One Moonlit Night (Moonlight Square: A Prequel Novella) Page 5
It was a hell of a thing, he reflected. Nice girls like Katrina Glendon out there, and I’m about to die over a harlot. He shook his head. Bloody ridiculous.
Well, Father had always warned him it would end like this…
The pink blush of the dawn sky glowed behind the screen of the black trees, reminding him of Katrina’s cheeks last night while they were dancing.
He hoped Society would be kind to her. He regretted that he might not be there to see her triumph in her own eccentric way.
Netherford came stomping over to him, disturbing his thoughts.
“This is damned unfair,” the duke growled as he joined them. Their friend Viscount Sidney followed a step behind. “We’ve all been with the woman. Why did he suddenly focus in on you?”
Gable shook his head. “It doesn’t matter, Jason.”
“Doesn’t matter?” the duke exploded. For all his faults, Netherford was terribly loyal, at least to his male friends.
But Gable really did not wish to spend what might be his final moments on Earth soothing the duke’s fiery temper. Instead, he grasped for his usual dry humor. “So how does the club’s betting book rate my odds?”
Sidney flashed one of his famous sunny grins, even now, and clapped him on the shoulder. “Fifty-fifty, ol’ boy. Myself, I have total faith in you. But don’t worry. If he shoots you, I have plans to do the old man a vile treachery of some kind. I’m considering all sorts of nasty options.”
“Oh, I rather think vile treachery is what got me here in the first place,” Gable muttered. “But thanks anyway. You’re a mate.”
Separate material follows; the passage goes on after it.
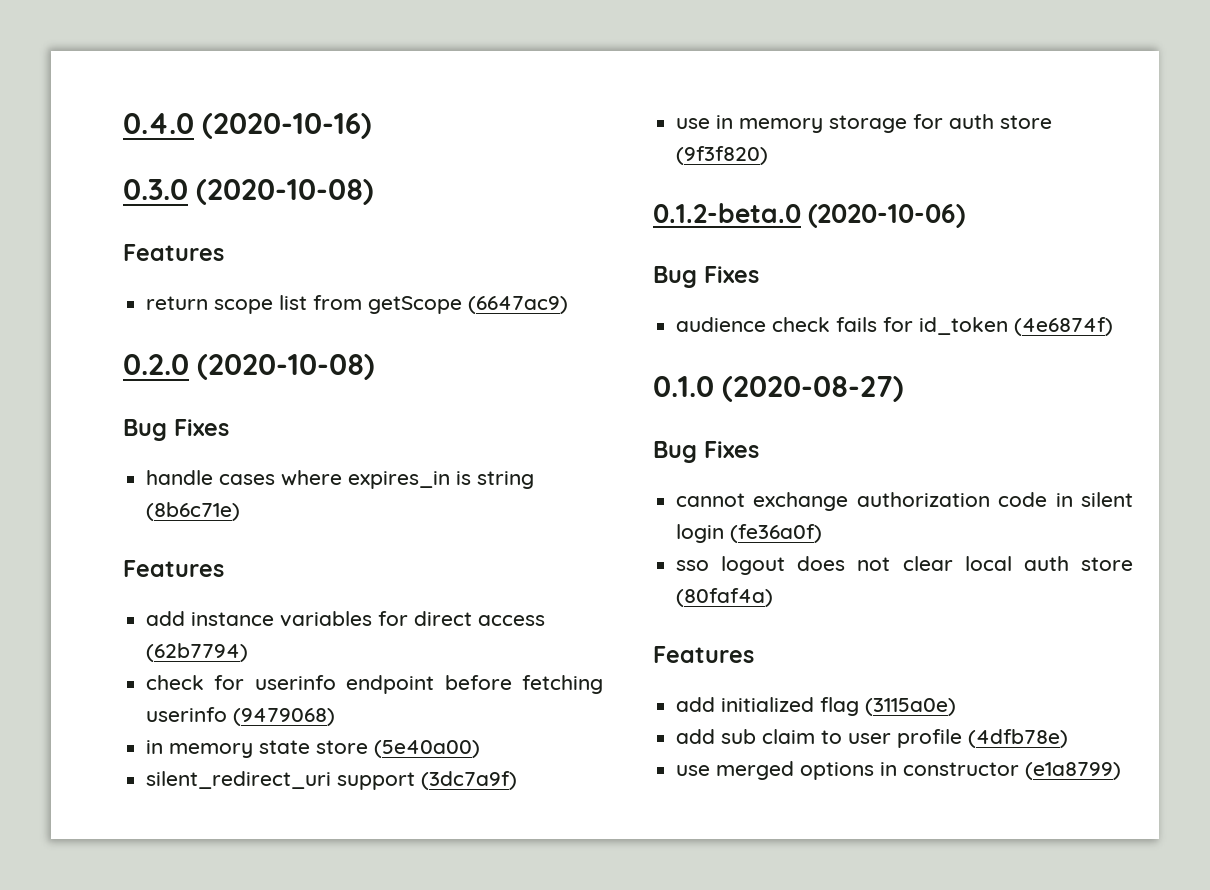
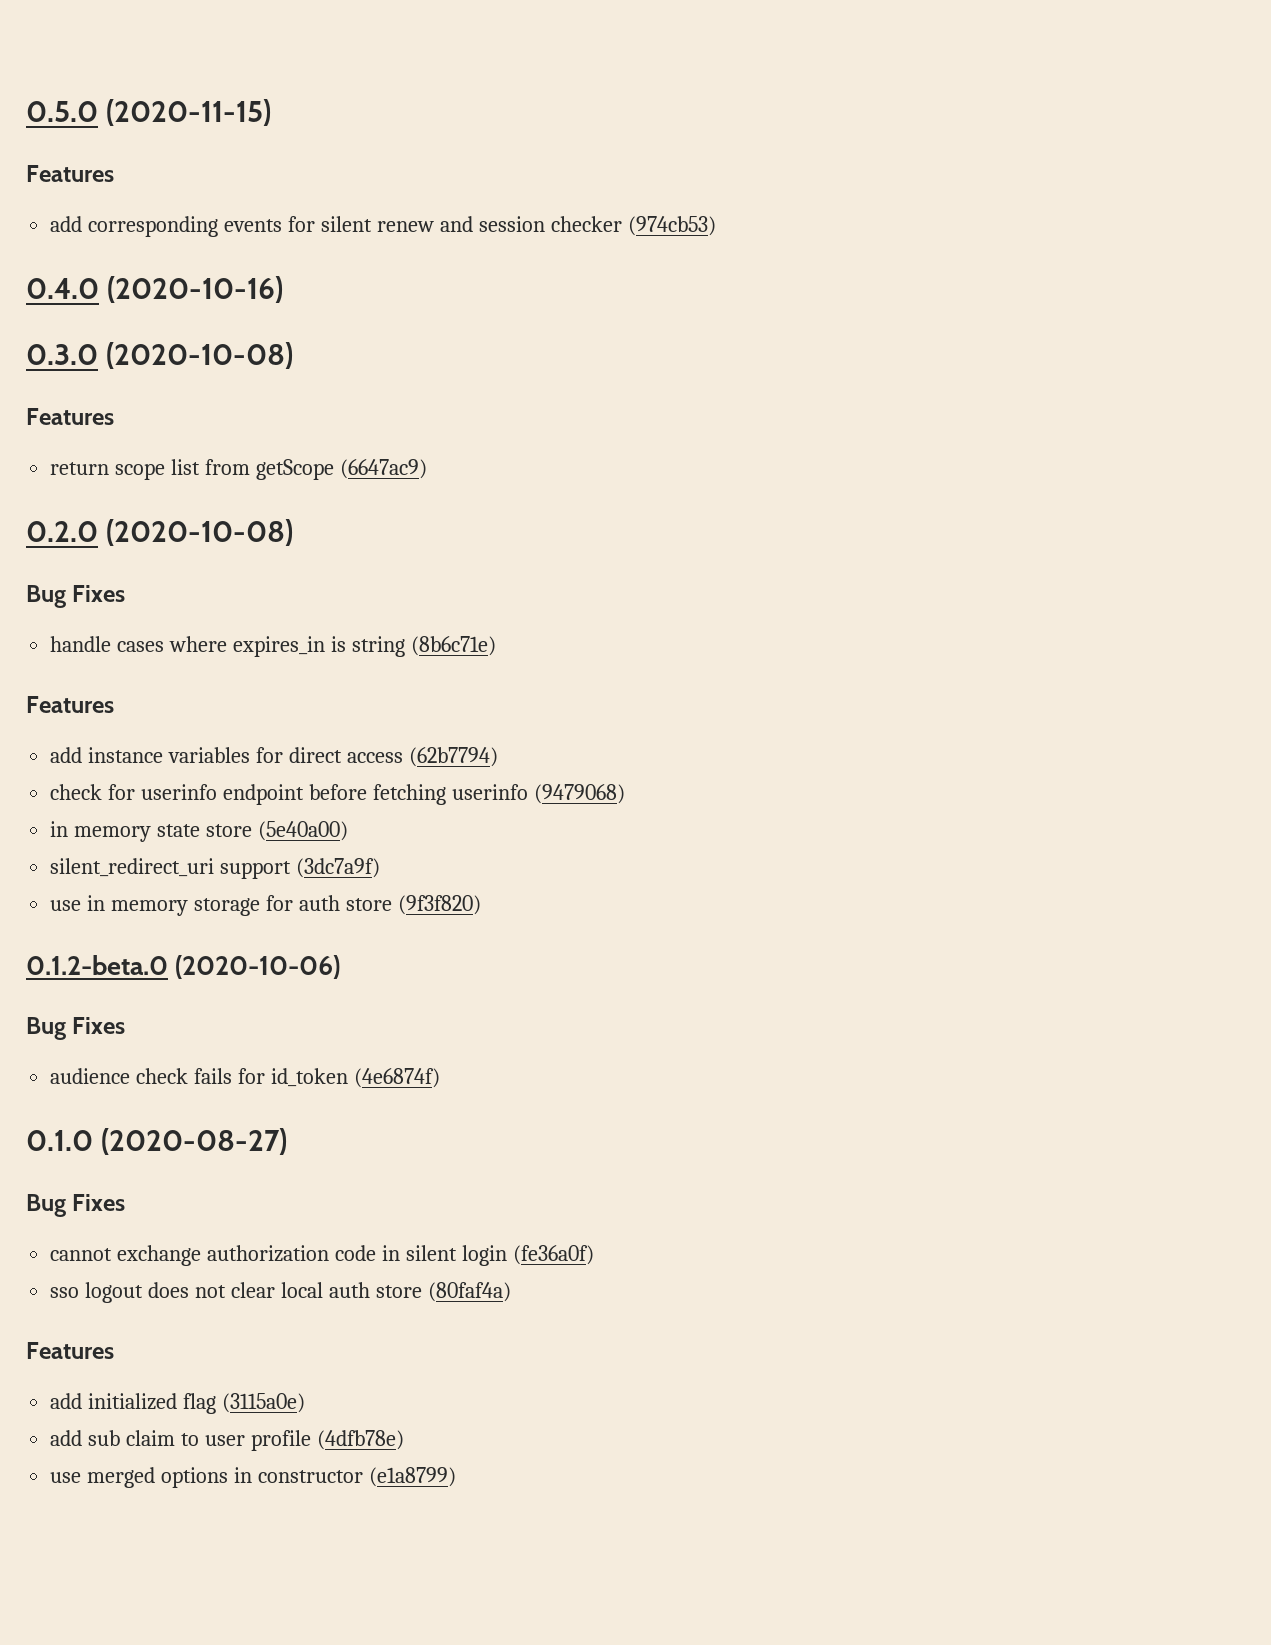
(123, 123) none -> [26,99,272,126] [26,165,114,182] [50,216,716,237] 0.5.0 (2020-11-15) // Features // add corresponding events for silent renew and session checker (974cb53) //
Then Netherford was summoned to hear the instructions from the worried-looking gent acting as the neutral party.
As if they did not already know how the movements of this grim ritual played out.
“I cannot think what must’ve got into Lord Hayworth to start caring about his wife’s indiscretions at this late date,” Sidney mused aloud in a tight voice, continuing Netherford’s conversation of a moment ago in an effort, Gable suspected, to distract him from thoughts of his imminent doom.
“No idea,” Gable said quietly. “But I do know what got into Lady Hayworth.”
Sidney snorted at his jest and offered him a flask.
“Bit early for whiskey, inn’t it?” Gable said, but took it anyway. He swallowed a mouthful and handed the flask back to his friend. “Give me a moment, would you?” he murmured.
Sid nodded with a pensive smile and walked away.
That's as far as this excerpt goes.